Construite en 2019 malgré de multiples alertes de l’État, la promenade du front de mer de Vias devra être en grande partie démolie. Hier, jeudi 22 janvier, le tribunal administratif de Montpellier a donné raison au préfet de l’Hérault, jugeant l’ouvrage contraire à la loi Littoral.

(par wp Hérault Tribune avec AFP)

 

 

Hérault Tribune.- Le tribunal administratif de Montpellier a ordonné, jeudi 22 janvier, la démolition d’une promenade en front de mer et d’un parking attenants, édifiés “illégalement” à Vias, au cœur d’une zone protégée du littoral, en dépit de nombreux avertissements des autorités.

 

Plusieurs décisions de justice

Une esplanade menant à la mer, une promenade en front de mer d’environ 200 mètres et un parking avaient été réalisés en 2019 par la municipalité de cette station balnéaire située entre Agde et Béziers. Dès l’origine, le préfet de l’Hérault s’était opposé au projet.

En juin 2024, conforté par plusieurs décisions de justice, il avait formellement demandé au maire de procéder à la remise en état initial de la parcelle. Cette requête avait été rejetée un mois plus tard par le conseil municipal.

Saisi par le préfet, le tribunal administratif avait examiné l’affaire lors d’une audience le 7 janvier 2025, au cours de laquelle l’avocat de la commune avait réaffirmé son opposition à une démolition totale.

 

Le couperet administratif tombe

 

Dans sa décision rendue jeudi 22 janvier, le juge administratif estime que les constructions litigieuses ne respectent ni la loi Littoral ni le plan de prévention des risques d’inondation.
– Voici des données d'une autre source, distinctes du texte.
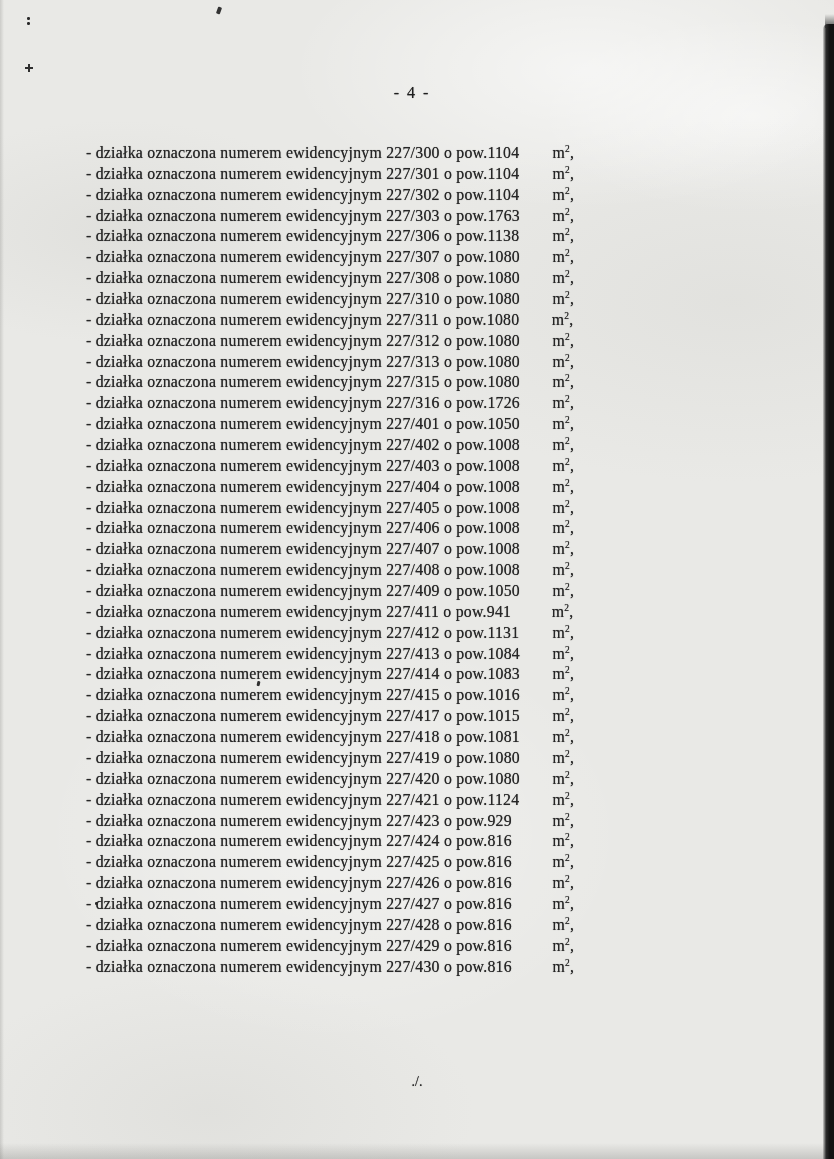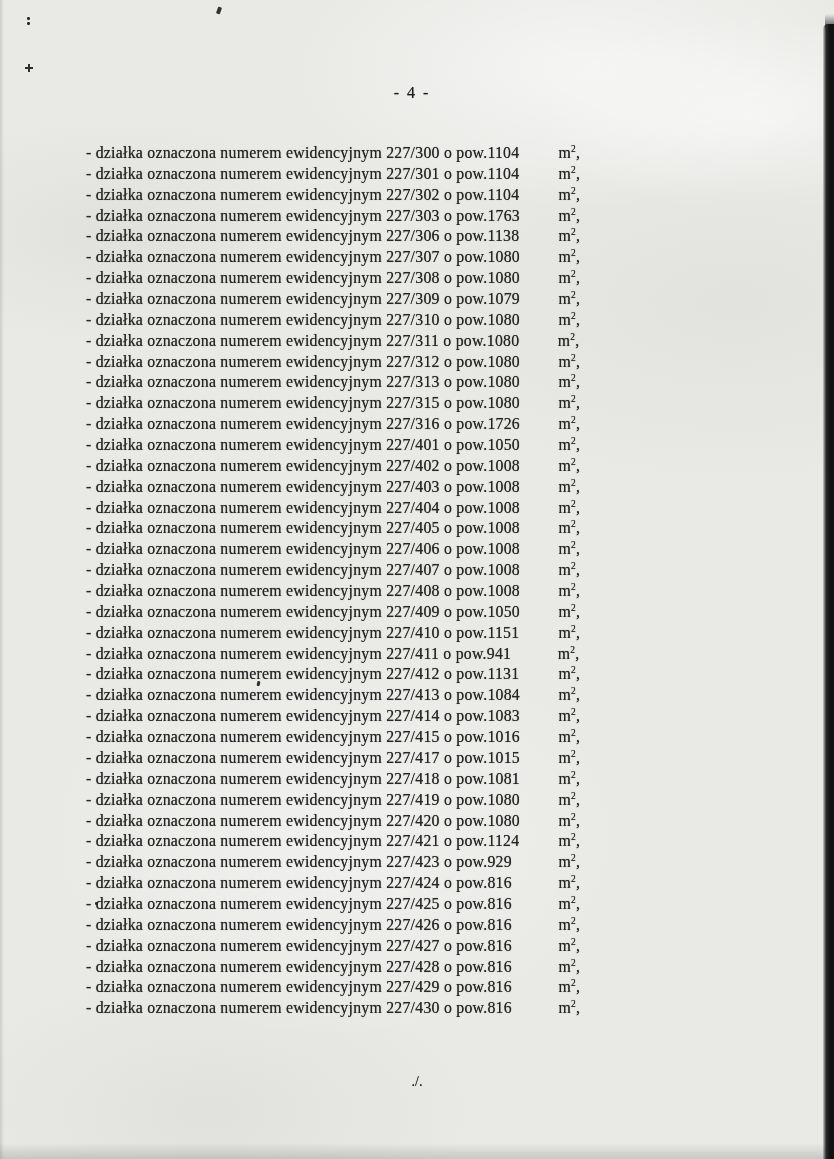"m2," .row .unit { margin-left: 19px -> 13px }
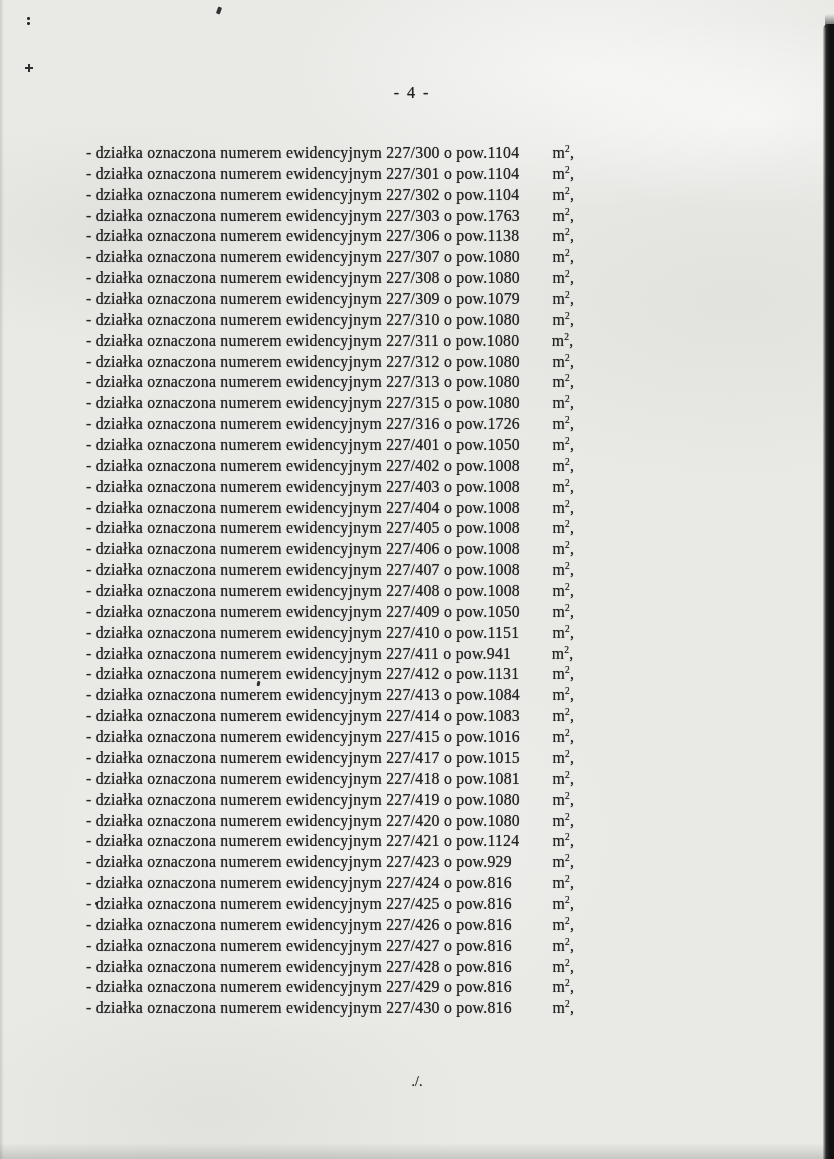"- działka oznaczona numerem ewidencyjnym 227/309" div.row { html: <div><span>- działka oznaczona numerem ewidencyjnym 227/309 o pow.</span><span>1079</span><span>m<sup>2</sup>,</span></div> -> none }
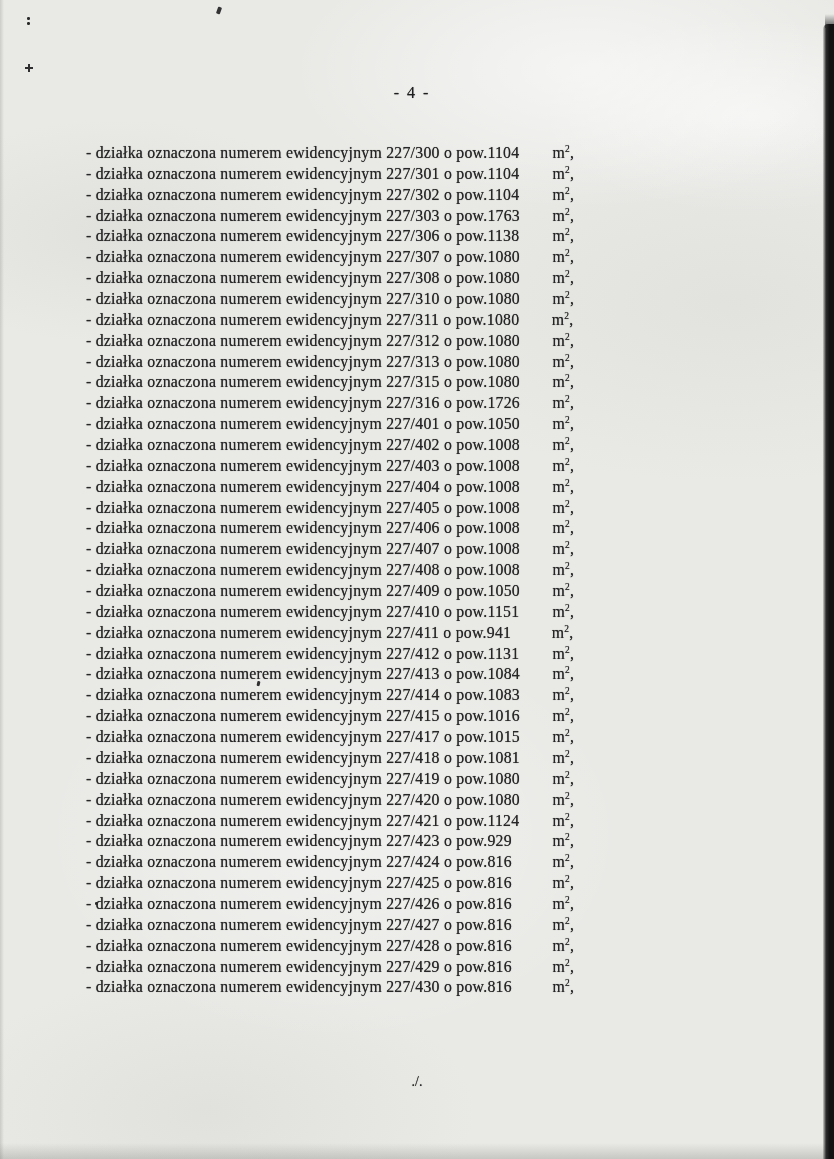"- działka oznaczona numerem ewidencyjnym 227/410" div.row { html: <div><span>- działka oznaczona numerem ewidencyjnym 227/410 o pow.</span><span>1151</span><span>m<sup>2</sup>,</span></div> -> none }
Il souligne notamment que le site se situe dans une zone non urbanisée, où toute construction est interdite dans la bande des 100 mètres à partir du rivage.
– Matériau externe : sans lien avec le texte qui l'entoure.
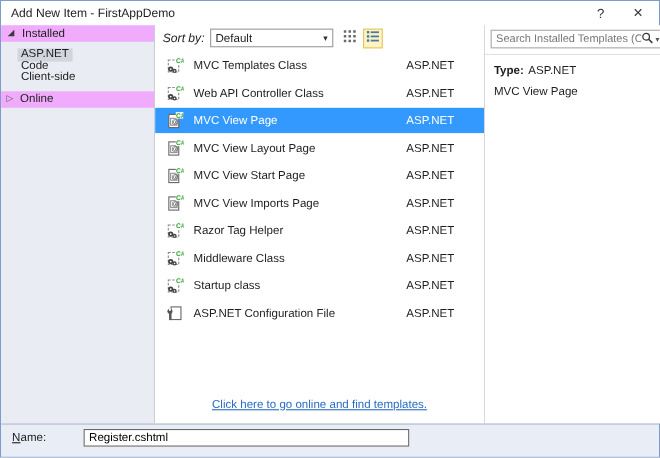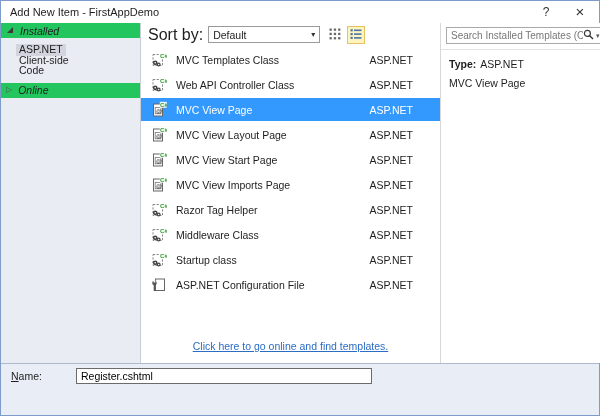"Installed" .tree-header { background: #22c55e -> #f0abfc; font-style: italic -> none }
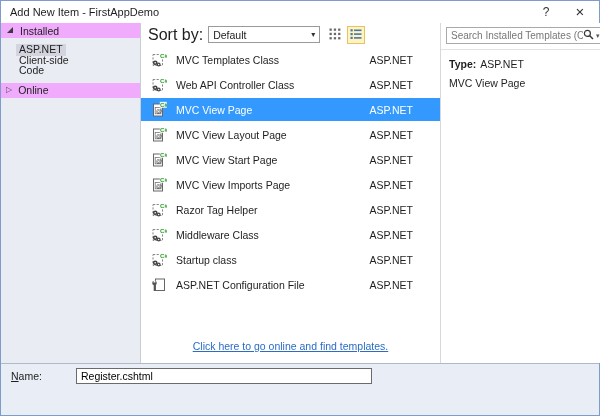"Sort by:" .sort-label { font-size: 16px -> 11px; font-style: none -> italic }
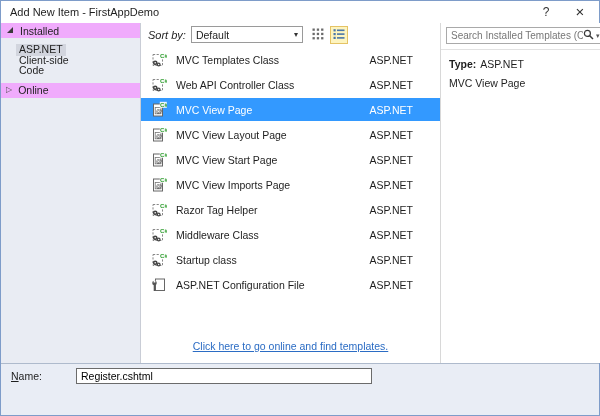"Client-side" div.row { order: before "Code" -> after "Code" }
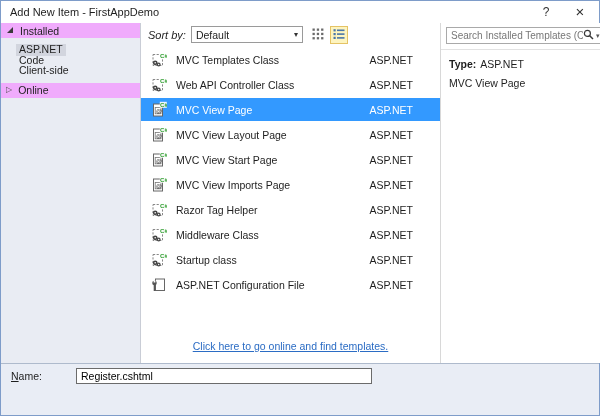"Name:" .footer { height: 52px -> 30px }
Le tribunal ordonne ainsi la démolition de la promenade en front de mer et du parking, mais écarte celle de l’esplanade d’accès, considérant qu’une suppression totale porterait “une atteinte excessive à l’intérêt général”.
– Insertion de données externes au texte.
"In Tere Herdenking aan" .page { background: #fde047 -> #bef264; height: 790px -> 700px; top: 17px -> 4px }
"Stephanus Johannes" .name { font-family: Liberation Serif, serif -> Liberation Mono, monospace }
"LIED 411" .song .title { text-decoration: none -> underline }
Le juge ne retient donc que partiellement la solution de compromis évoquée à l’audience par l’avocat de la commune, qui proposait la suppression des seuls “30 à 40 mètres” les plus proches de la mer.

France Nature Environnement Occitanie-Méditerranée, partie civile dans le dossier, salue une décision “exemplaire”. L’association rappelle que “la commune et son maire savaient qu’ils n’avaient pas le droit de construire ces ouvrages” et estime que “la démolition est la seule réponse possible pour garantir le respect de la loi et la protection du littoral”, dénonçant au passage un “gaspillage d’argent public” lié au passage en force de la collectivité.

Le volet pénal de l’affaire est en cours. L’avocate général a requis une amende de 150 000 euros à l’encontre de la commune de Vias et de 50 000 contre son maire, Jordan Dartier. La décision de la cour d’appel de Montpellier est attendue le 9 février prochain.